• **Problem statement**
The records below hold a stretch from the line with "PlotContext" through the line with "other tools ..."; return exactly those lines, ends included, and nothing more.

• **Records**
##############################

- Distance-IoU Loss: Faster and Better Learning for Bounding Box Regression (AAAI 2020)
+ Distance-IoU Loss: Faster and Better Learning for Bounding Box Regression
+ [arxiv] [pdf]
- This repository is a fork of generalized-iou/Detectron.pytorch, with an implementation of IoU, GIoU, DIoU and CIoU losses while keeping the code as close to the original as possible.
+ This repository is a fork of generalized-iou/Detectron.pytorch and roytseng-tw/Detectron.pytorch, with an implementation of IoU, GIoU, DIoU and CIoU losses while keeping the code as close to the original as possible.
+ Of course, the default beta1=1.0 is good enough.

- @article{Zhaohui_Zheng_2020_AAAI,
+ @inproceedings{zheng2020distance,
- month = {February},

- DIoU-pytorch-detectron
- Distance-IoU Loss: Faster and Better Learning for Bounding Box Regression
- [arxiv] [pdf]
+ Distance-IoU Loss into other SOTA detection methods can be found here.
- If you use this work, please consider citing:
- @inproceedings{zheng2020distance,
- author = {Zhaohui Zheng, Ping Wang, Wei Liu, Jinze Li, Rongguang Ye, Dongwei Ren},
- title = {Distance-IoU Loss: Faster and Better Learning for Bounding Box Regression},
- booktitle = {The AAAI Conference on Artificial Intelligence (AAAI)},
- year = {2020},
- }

##############################

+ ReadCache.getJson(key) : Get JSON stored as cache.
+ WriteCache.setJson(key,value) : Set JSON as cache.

##############################

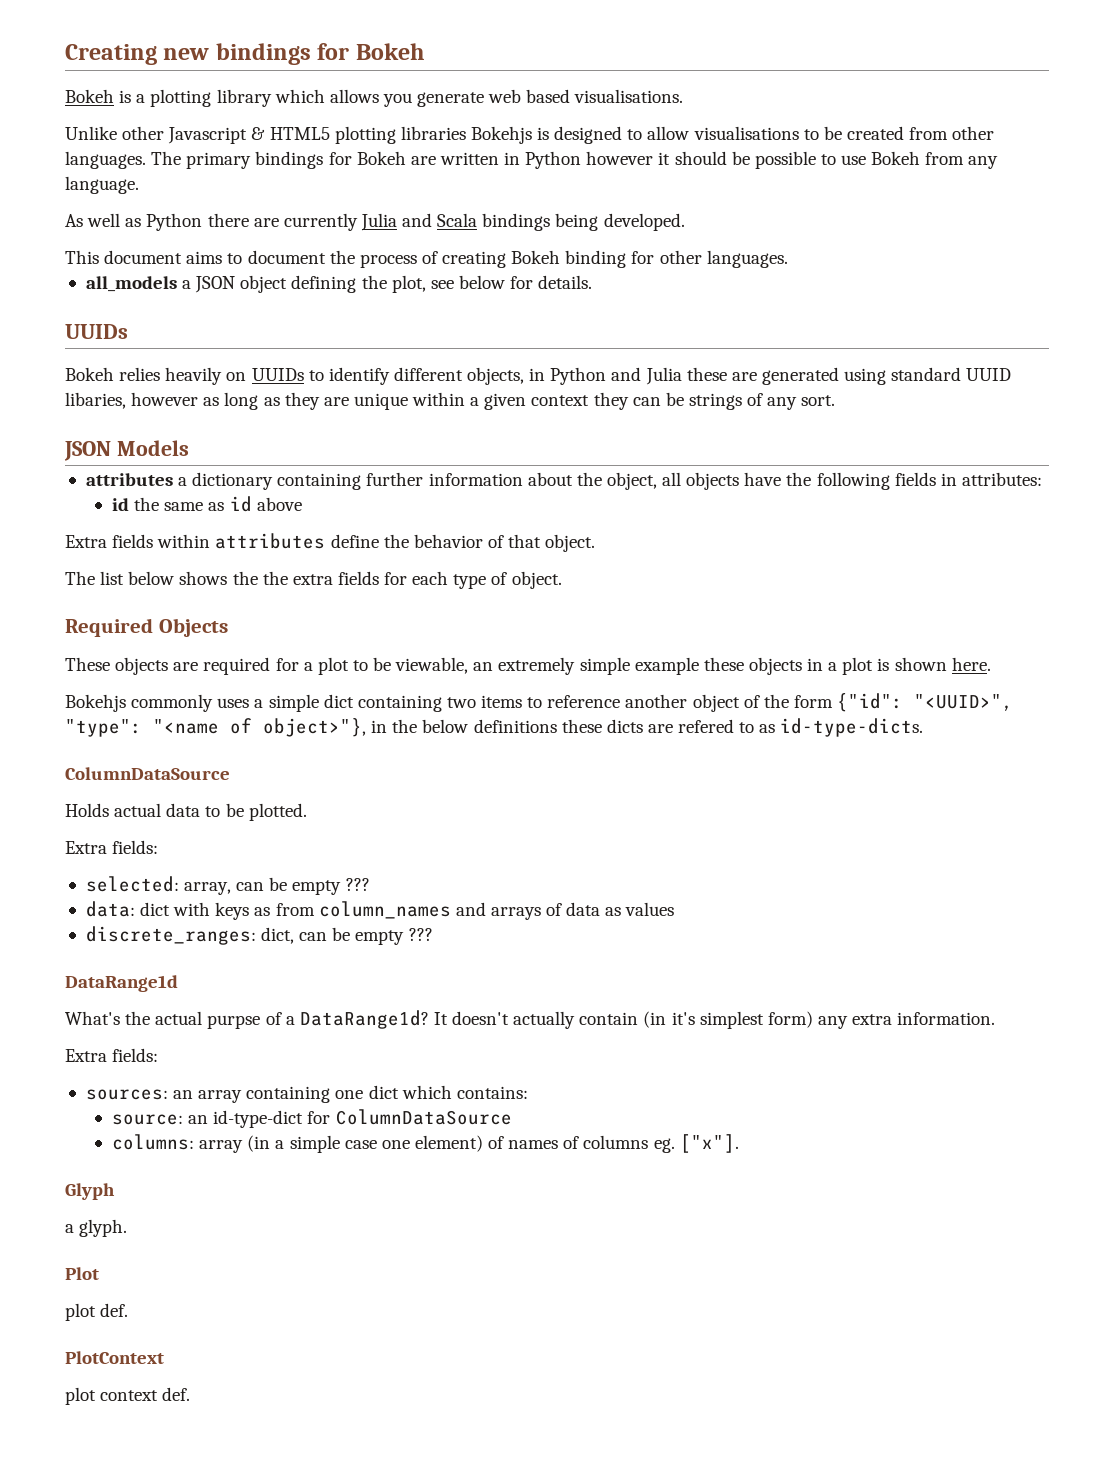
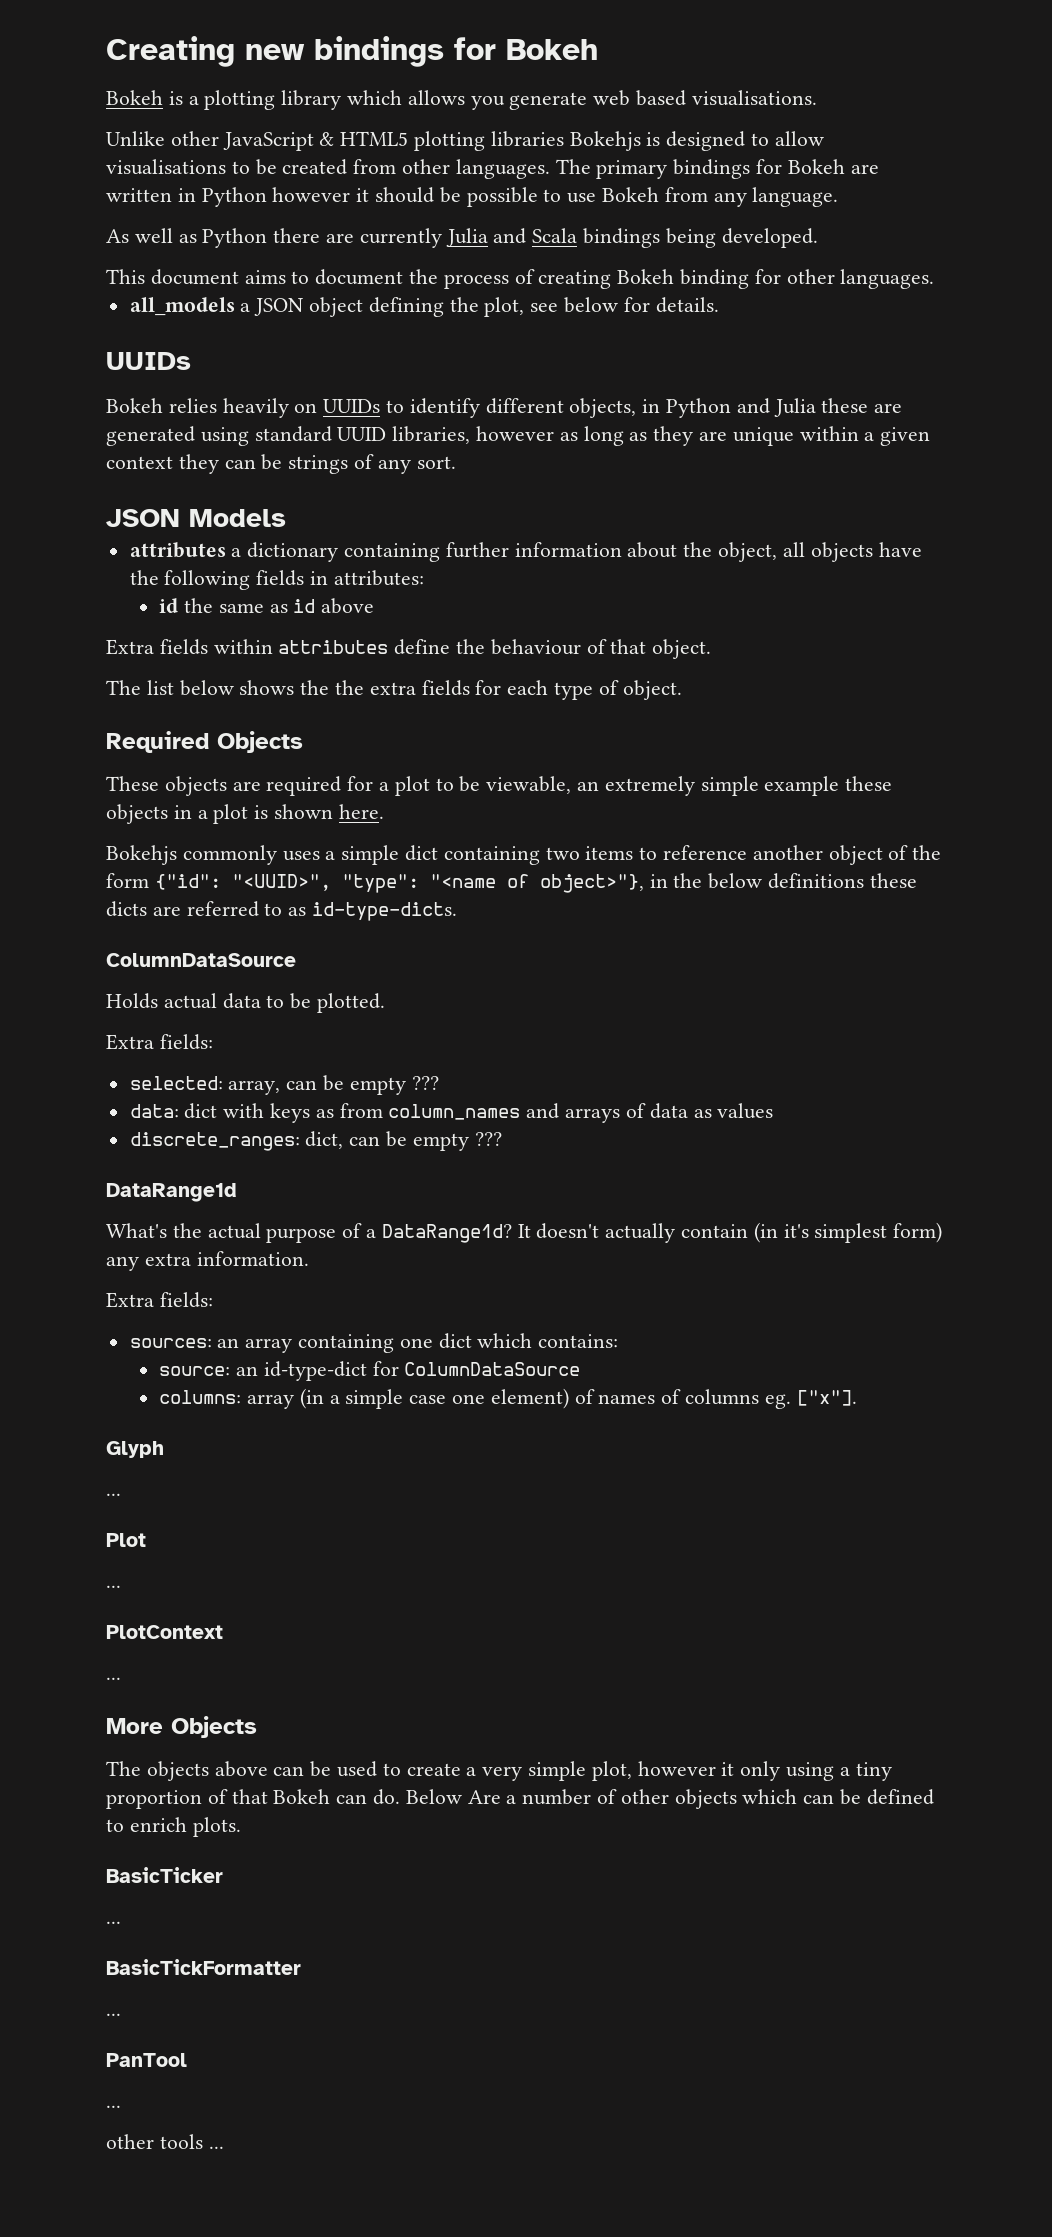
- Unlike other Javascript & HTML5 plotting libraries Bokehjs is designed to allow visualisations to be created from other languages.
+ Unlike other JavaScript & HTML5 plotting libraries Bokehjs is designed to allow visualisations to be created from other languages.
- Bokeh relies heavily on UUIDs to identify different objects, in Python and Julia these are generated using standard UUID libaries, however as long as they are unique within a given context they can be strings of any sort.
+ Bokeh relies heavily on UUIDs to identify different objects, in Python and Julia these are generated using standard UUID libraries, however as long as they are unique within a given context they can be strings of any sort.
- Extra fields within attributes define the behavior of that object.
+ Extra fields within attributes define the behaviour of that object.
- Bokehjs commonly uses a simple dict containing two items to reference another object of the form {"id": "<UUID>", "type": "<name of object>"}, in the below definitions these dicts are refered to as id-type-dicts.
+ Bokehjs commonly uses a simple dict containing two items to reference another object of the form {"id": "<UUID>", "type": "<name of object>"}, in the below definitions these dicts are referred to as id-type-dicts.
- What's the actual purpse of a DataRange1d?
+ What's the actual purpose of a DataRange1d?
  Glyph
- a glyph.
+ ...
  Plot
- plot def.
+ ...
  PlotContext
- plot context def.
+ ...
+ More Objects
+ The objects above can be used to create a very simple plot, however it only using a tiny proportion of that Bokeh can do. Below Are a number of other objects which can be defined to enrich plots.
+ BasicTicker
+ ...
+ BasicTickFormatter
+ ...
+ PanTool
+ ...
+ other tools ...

##############################

• **Solved problem**
  PlotContext
- plot context def.
+ ...
+ More Objects
+ The objects above can be used to create a very simple plot, however it only using a tiny proportion of that Bokeh can do. Below Are a number of other objects which can be defined to enrich plots.
+ BasicTicker
+ ...
+ BasicTickFormatter
+ ...
+ PanTool
+ ...
+ other tools ...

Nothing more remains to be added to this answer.